4. The more a marketer is exposed to a particular industry, the more they will operate in the same way and become a “prisoner” of their industry’s logic, where all players practically operate in the same way. This is especially critical if they are a newcomer or challenger wanting to grab leadership. It is also critical for market leaders to know the possibilities of how they will be attacked by competition.

5. I have always advised my clients not to fall in love with industry benchmarking, and follow what their market leaders are doing. Rather, to adopt practices from other industries and disciplines.

6. Many times marketers and businesses like to hang on to certain beliefs and practices that worked in the past, especially when they are in crisis. But a lack of understanding of the vast options available to them will make them continue to do what they have been doing all along – – cut and paste.
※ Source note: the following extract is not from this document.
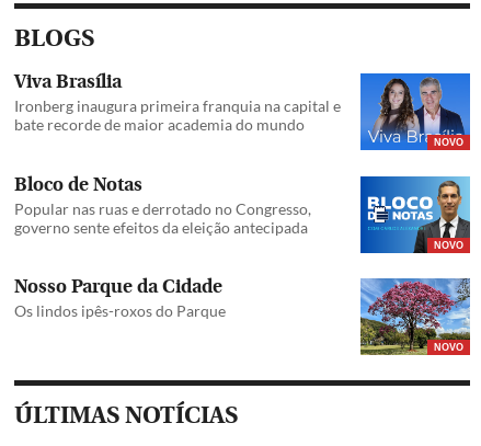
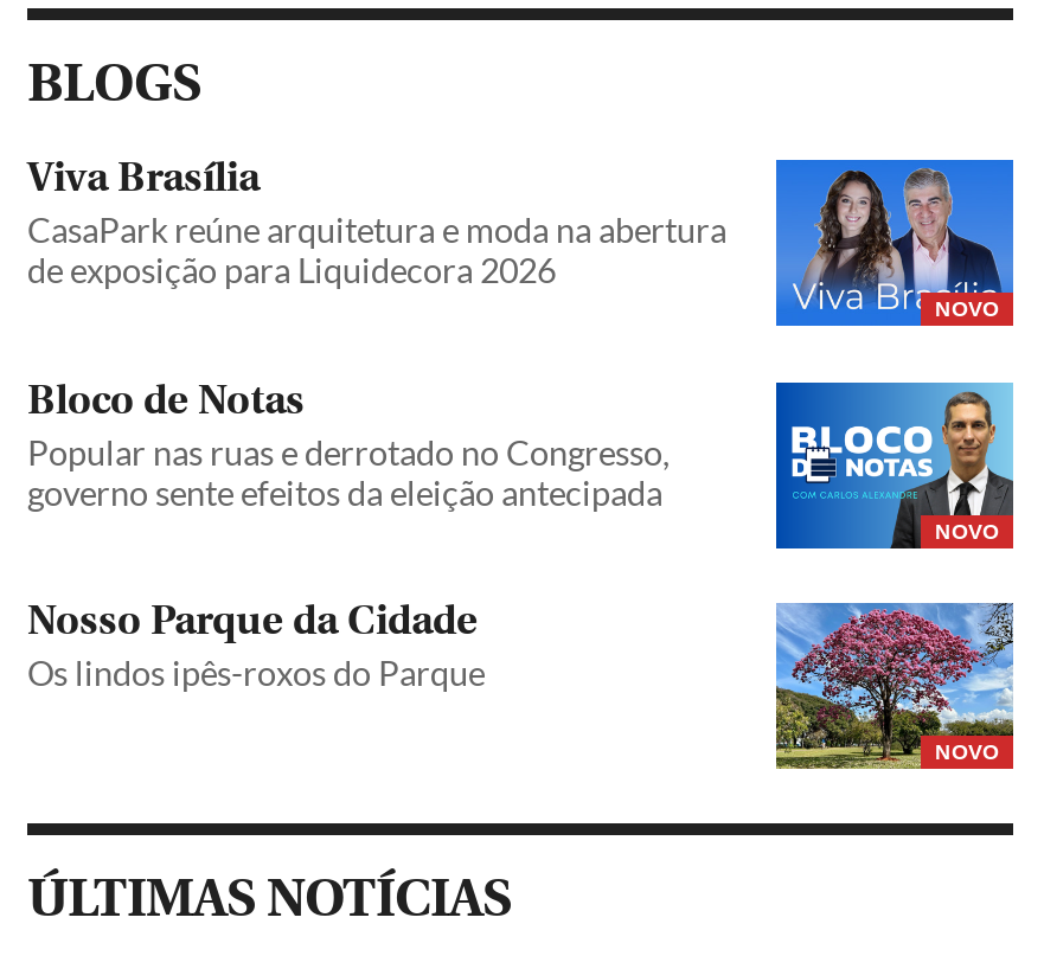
[14,97,341,134] Ironberg inaugura primeira franquia na capital e | bate recorde de maior academia do mundo -> [27,210,726,291] CasaPark reúne arquitetura e moda na abertura | de exposição para Liquidecora 2026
7. Many marketing and business executives are afraid to take risks. Risk avoidance is the norm. They are afraid to commit mistakes, hence, they are constantly over relying on market research, requiring a 98% confidence level. Entrepreneurs, on the other hand, can spot opportunities from a mile away and are not afraid to make themselves vulnerable through experimentation. They can make decisions quickly even with 60% of the required information, then tweak and pivot their decisions. This is one trait marketers can learn from entrepreneurs.

I realized I am in such a unique position to help clients by offering different perspectives. I also realized I enjoy many advantages as a marketing educator – – my direct sales exposure, my marketing practice from the perspective of an entrepreneur, and my exposure to different industries the last three decades shifting from core to adjacencies.


Josiah Go will be presenting a 3-hour special “Marketing in a Recession: Lessons From Past Crisis” seminar on Oct. 20, 2020, 2-5pm. Registration price can go as low as P1,500+vat for each participant in a group of 6. 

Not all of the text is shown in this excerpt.